**SOURCE MATERIAL:**
--- START ---

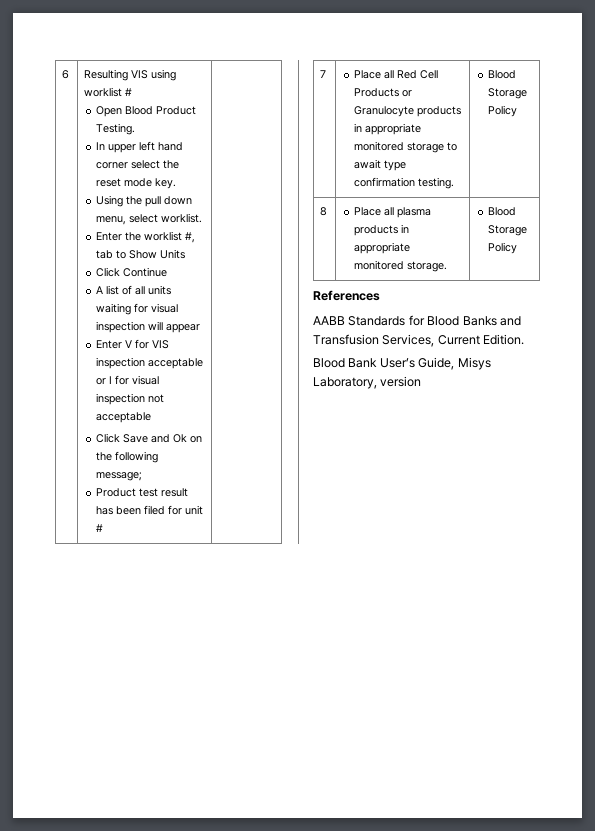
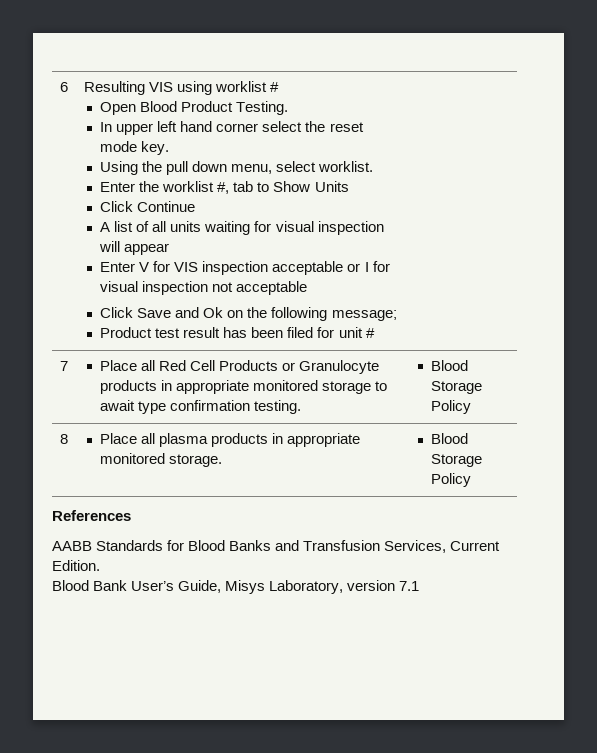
- Blood Bank User’s Guide, Misys Laboratory, version
+ Blood Bank User’s Guide, Misys Laboratory, version 7.1

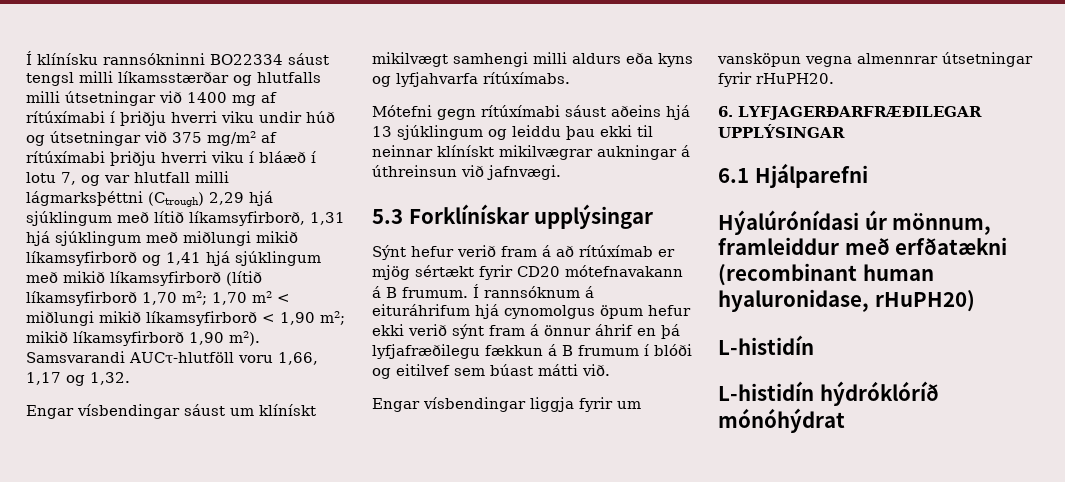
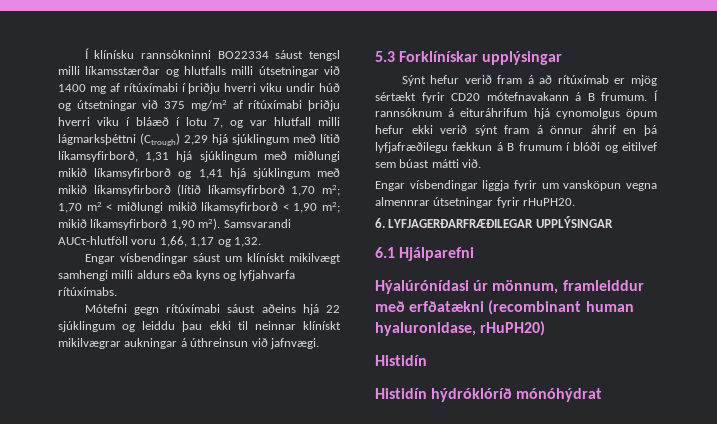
- Mótefni gegn rítúxímabi sáust aðeins hjá 13 sjúklingum og leiddu þau ekki til neinnar klínískt mikilvægrar aukningar á úthreinsun við jafnvægi.
+ Mótefni gegn rítúxímabi sáust aðeins hjá 22 sjúklingum og leiddu þau ekki til neinnar klínískt mikilvægrar aukningar á úthreinsun við jafnvægi.
  Hýalúrónídasi úr mönnum, framleiddur með erfðatækni (recombinant human hyaluronidase, rHuPH20)
- L-histidín
- L-histidín hýdróklóríð mónóhýdrat
+ Histidín
+ Histidín hýdróklóríð mónóhýdrat

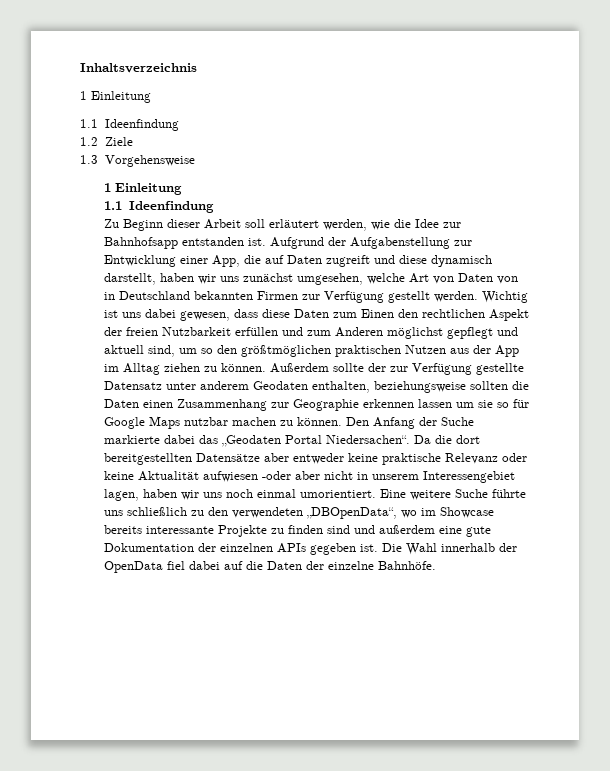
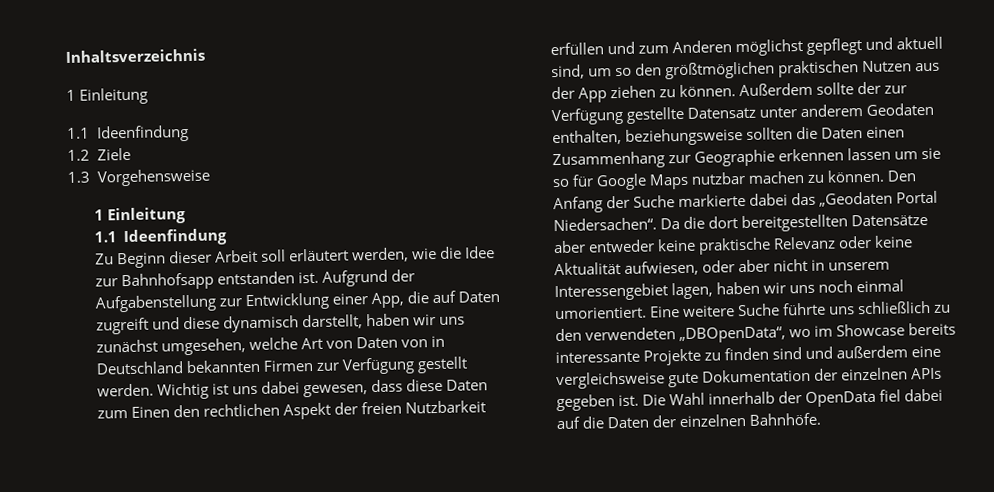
- Wichtig ist uns dabei gewesen, dass diese Daten zum Einen den rechtlichen Aspekt der freien Nutzbarkeit erfüllen und zum Anderen möglichst gepflegt und aktuell sind, um so den größtmöglichen praktischen Nutzen aus der App im Alltag ziehen zu können.
+ Wichtig ist uns dabei gewesen, dass diese Daten zum Einen den rechtlichen Aspekt der freien Nutzbarkeit erfüllen und zum Anderen möglichst gepflegt und aktuell sind, um so den größtmöglichen praktischen Nutzen aus der App ziehen zu können.
- Da die dort bereitgestellten Datensätze aber entweder keine praktische Relevanz oder keine Aktualität aufwiesen -oder aber nicht in unserem Interessengebiet lagen, haben wir uns noch einmal umorientiert.
+ Da die dort bereitgestellten Datensätze aber entweder keine praktische Relevanz oder keine Aktualität aufwiesen, oder aber nicht in unserem Interessengebiet lagen, haben wir uns noch einmal umorientiert.
- Eine weitere Suche führte uns schließlich zu den verwendeten „DBOpenData“, wo im Showcase bereits interessante Projekte zu finden sind und außerdem eine gute Dokumentation der einzelnen APIs gegeben ist.
+ Eine weitere Suche führte uns schließlich zu den verwendeten „DBOpenData“, wo im Showcase bereits interessante Projekte zu finden sind und außerdem eine vergleichsweise gute Dokumentation der einzelnen APIs gegeben ist.
- Die Wahl innerhalb der OpenData fiel dabei auf die Daten der einzelne Bahnhöfe.
+ Die Wahl innerhalb der OpenData fiel dabei auf die Daten der einzelnen Bahnhöfe.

--- END ---

**WHAT THE TASK ASKS:** Pick out and copy the lines of the entries that hold the string "User".

**TASK OUTPUT:**
- Blood Bank User’s Guide, Misys Laboratory, version
+ Blood Bank User’s Guide, Misys Laboratory, version 7.1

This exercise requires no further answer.